Self-Eval, Part 2

This is my second entry in blogging about editing my life for my parents. This blog comes at an appropriate time because this past Monday was the Lambda Literary Awards ceremony. My co-editor, Andi Marquette, and I were finalists for our book All You Can Eat in the erotica category.

We didn’t win, but being finalists is an honor unto itself. Winning a Lammy is for LGBT writers what winning an Oscar is for actors—the highest honor. It would have been nice to win, of course, but I’ll always be proud of being a finalist. (For a rundown of my evening at the Lammys, check out my blog at Women & Words.)

So there I was, a finalist for a Lambda Literary Award, and my parents knew nothing about it. They didn’t know about this awesome honor, and they didn’t know I was going to a ceremony where I would be hob-knobbing with (or at least looking at) some major people in literature. Not that they would know any of those people—even those known by the straight community, such as Liz Smith, Gloria Steinem, and John Waters—but they wouldn’t even know that I would be in celebrated company.

Any therapist would then ask me the question: How does that make you feel?

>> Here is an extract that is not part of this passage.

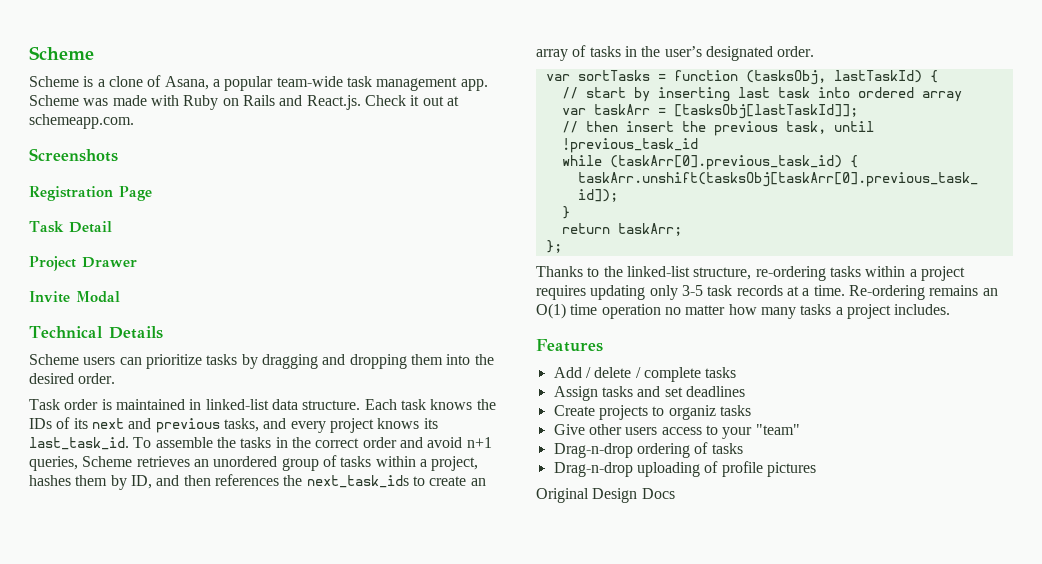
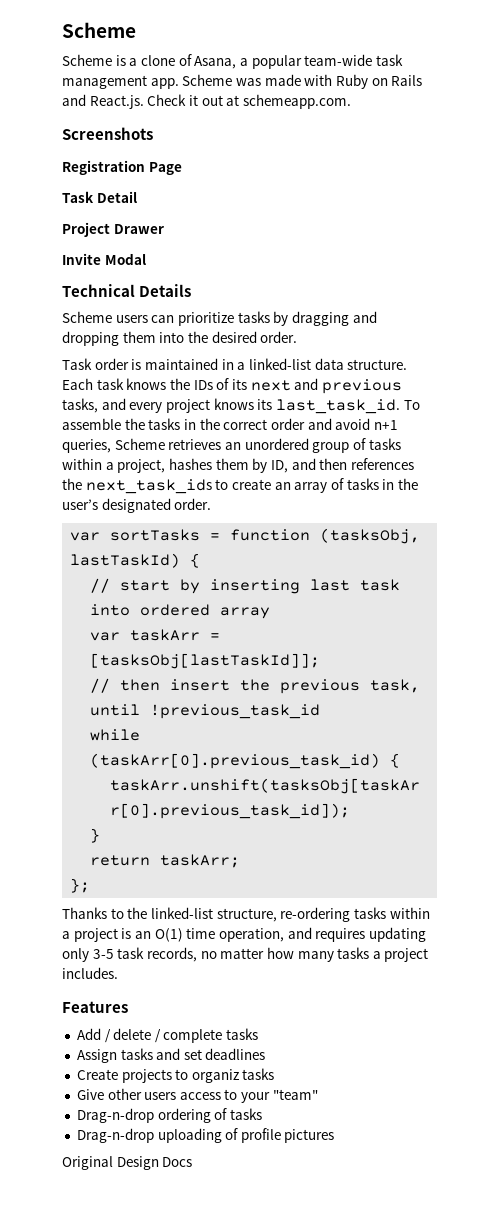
(202, 404) none -> [237,362,246,370] a
(965, 273) none -> [121,927,312,942] is an O(1) time operation, and
[736,285,998,300] [536,303,661,319] records at a time. Re-ordering remains an O(1) time operation -> [146,947,197,962] records,

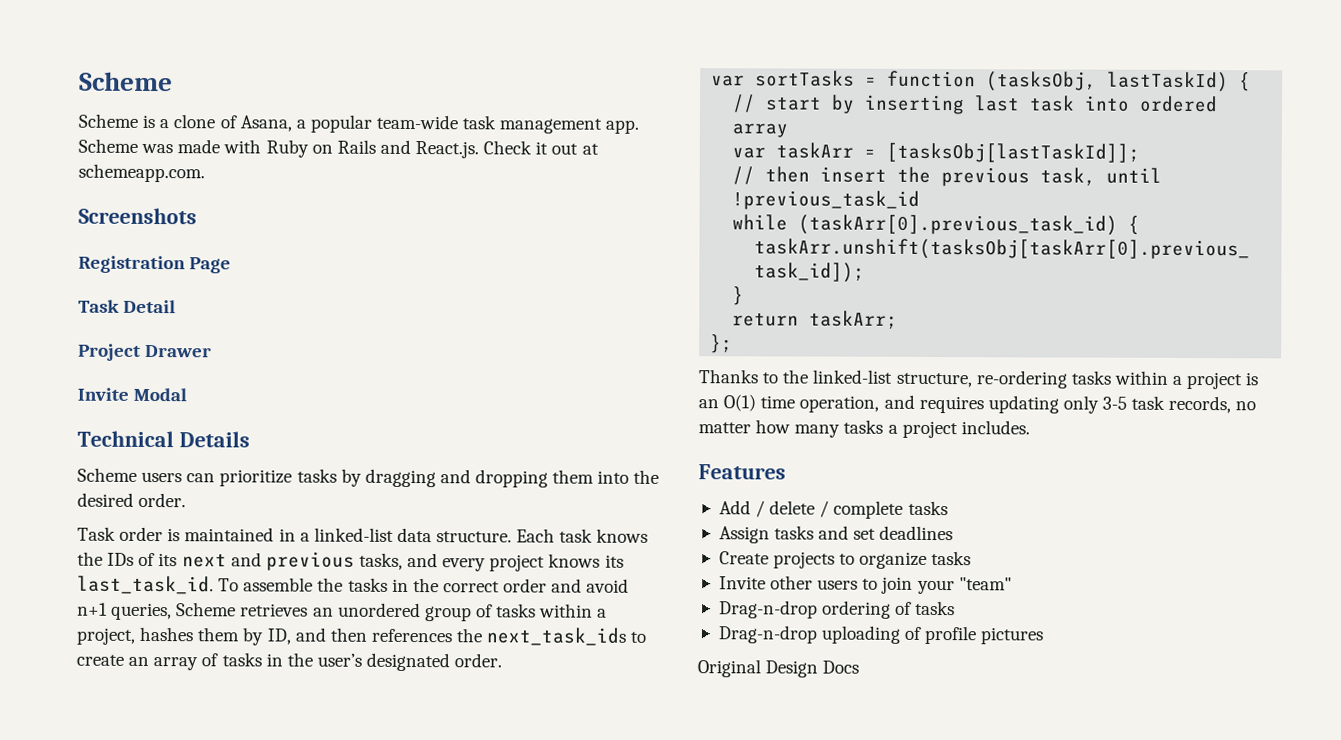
[191,1068,275,1083] [76,1089,104,1100] organiz tasks // Give -> [859,551,972,569] [718,576,766,590] organize tasks // Invite
[179,1089,238,1100] access to -> [862,576,914,594] to join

A bit sad. Not just for myself but for my parents. I always felt that I had never given my parents anything to boast about, to be particularly proud of. I didn’t become a doctor or lawyer, I’m not rich, I didn’t marry rich, I didn’t give them grandchildren, and I haven’t done anything prestigious. I feel like I’ve deprived them. And now that I have accomplished a few things in the world of fiction and have been a finalist for a Lambda award, I can’t even share that with them.

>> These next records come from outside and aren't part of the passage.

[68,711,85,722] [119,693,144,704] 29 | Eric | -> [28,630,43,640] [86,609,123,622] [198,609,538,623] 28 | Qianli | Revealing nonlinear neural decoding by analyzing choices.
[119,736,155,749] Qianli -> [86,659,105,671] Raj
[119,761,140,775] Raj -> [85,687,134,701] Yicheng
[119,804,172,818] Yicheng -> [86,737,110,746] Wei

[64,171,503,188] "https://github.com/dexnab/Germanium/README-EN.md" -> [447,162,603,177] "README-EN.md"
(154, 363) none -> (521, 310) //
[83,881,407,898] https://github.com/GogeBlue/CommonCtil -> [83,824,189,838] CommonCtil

Does it diminish the meaningfulness of the award for me? No, it doesn’t. Does it make me feel isolated from my family? Yes, it does. But I’d argue that they wouldn’t appreciate the full magnitude of events like this anyway. They wouldn’t appreciate the meaning of it fully. I say that because a) they don’t live in that world and b) even people who I explain it to (like my friends) don’t fully comprehend what stuff like this means to me. That’s because they don’t live in that world either. “B” equals “A.”

Writing is a solitary art and although you can have millions of people (well, not in the world of lesfic) reading and following you loyally, they don’t really know what you do. They don’t know what excites you or brings you down, or what makes your art worth it to you. Or what it means to have others in the industry praise you. It’s different for actors and musicians—the Oscars and Grammys are televised worldwide, they’re choreographed, photographed, and fussed over. No one except writers knows what goes on at the Lammys, or Goldies, or Edgars, or Writers Guild of America Awards. And, frankly, nobody cares.

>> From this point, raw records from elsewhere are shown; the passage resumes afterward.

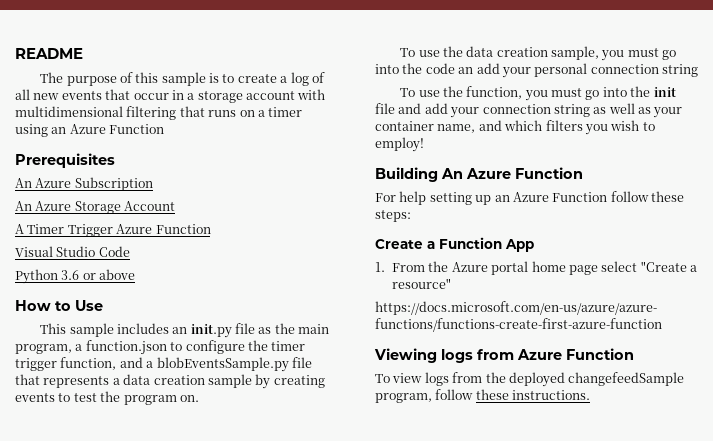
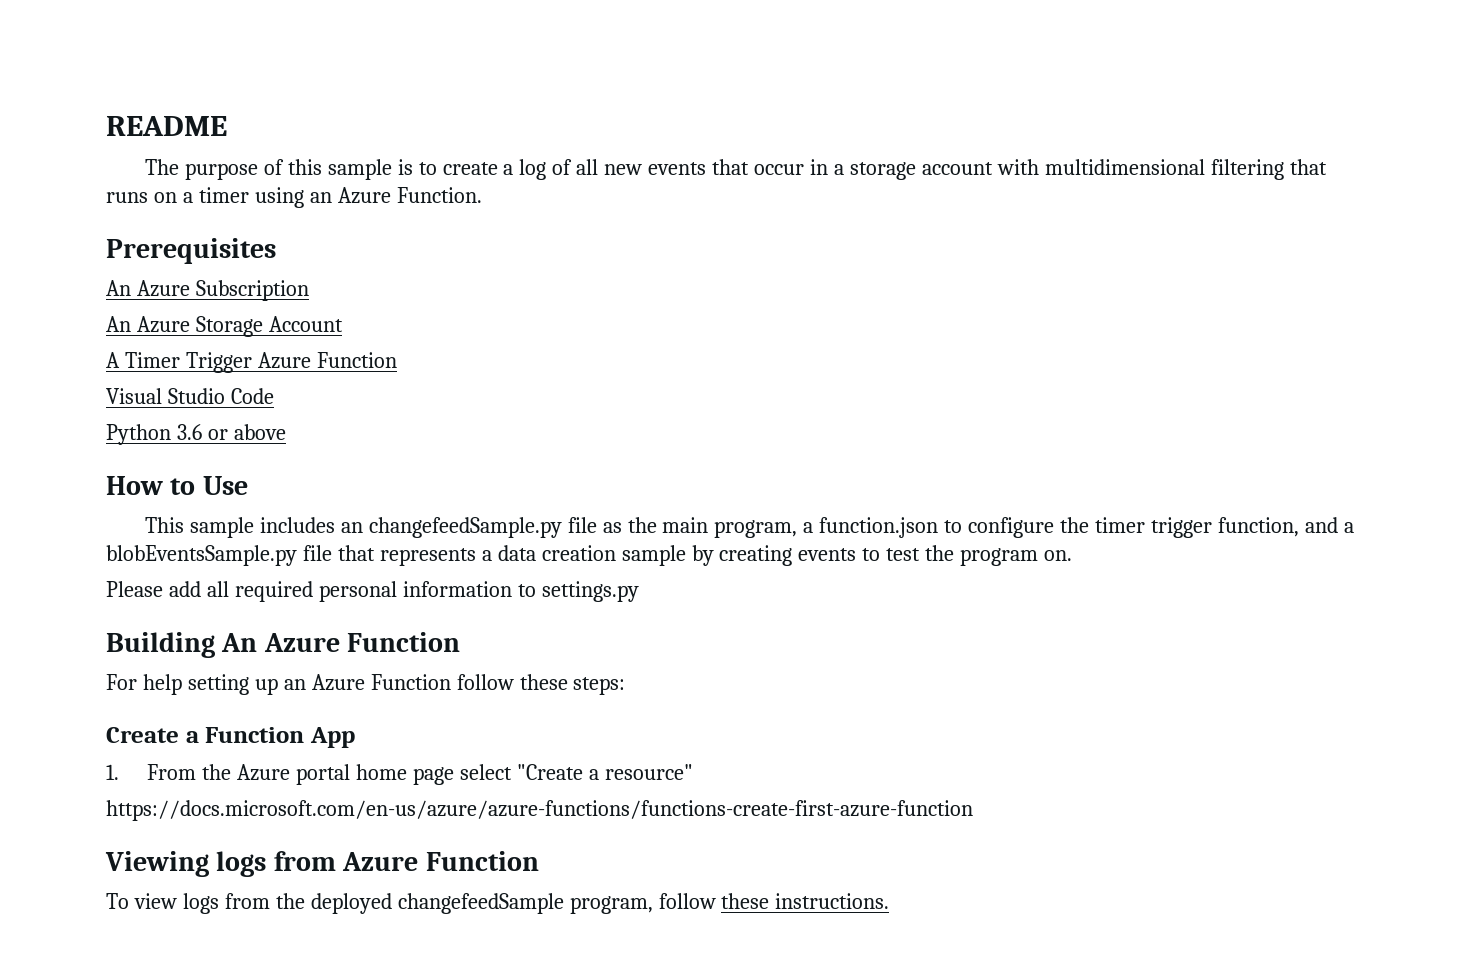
[109,124,165,134] Function -> [396,187,482,203] Function.
[190,324,232,338] init.py -> [368,517,562,538] changefeedSample.py
[400,46,677,61] [375,63,698,78] [400,86,676,101] [375,103,683,118] [375,120,655,135] [375,137,424,152] To use the data creation sample, you must go into the code an add your personal connection string // To use the function, you must go into the init file and add your connection string as well as your container name, and which filters you wish to employ! -> [106,581,639,602] Please add all required personal information to settings.py

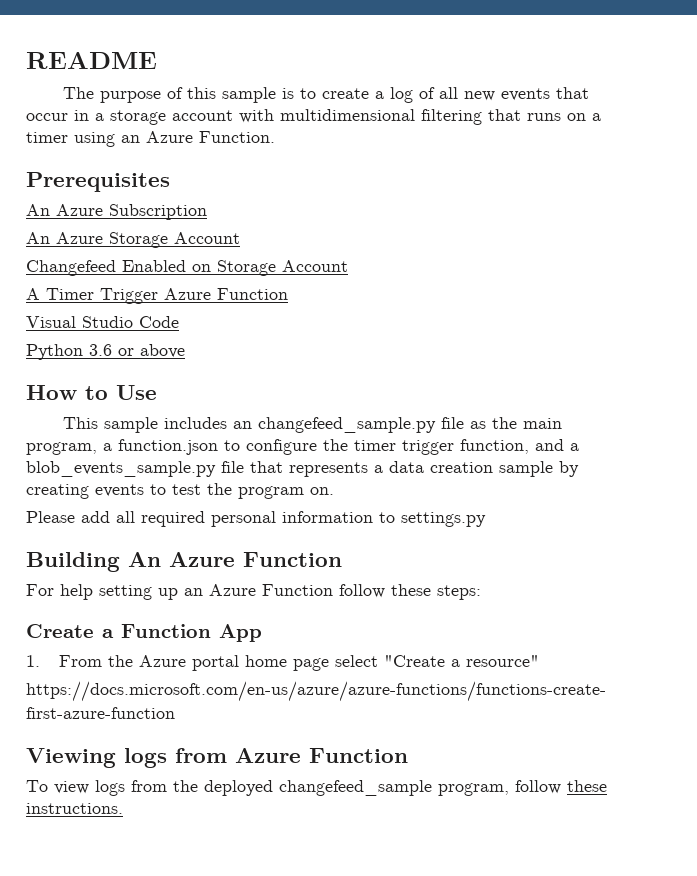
(343, 324) none -> [26,260,348,276] // Changefeed Enabled on Storage Account
[368,517,562,538] changefeedSample.py -> [258,417,437,433] changefeed_sample.py
[106,545,297,566] blobEventsSample.py -> [26,461,216,477] blob_events_sample.py
[397,893,564,914] changefeedSample -> [279,780,432,796] changefeed_sample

So, in a nutshell, I feel like I’ve disappointed my parents and yet am unable (okay, unwilling) to share my achievements with them. It’s a form of self-denial, maybe even self-punishment. And by not sharing my achievements with my parents, maybe I’m diminishing their value (the achievements, not my parents).

Perhaps. But knowing that is not going to change anything. My parents are elderly now and have health issues. It’s simply not a conversation I’m going to have with them. Not now, not ever. My accomplishments are going to have to be enough for myself and those who share this part of my life.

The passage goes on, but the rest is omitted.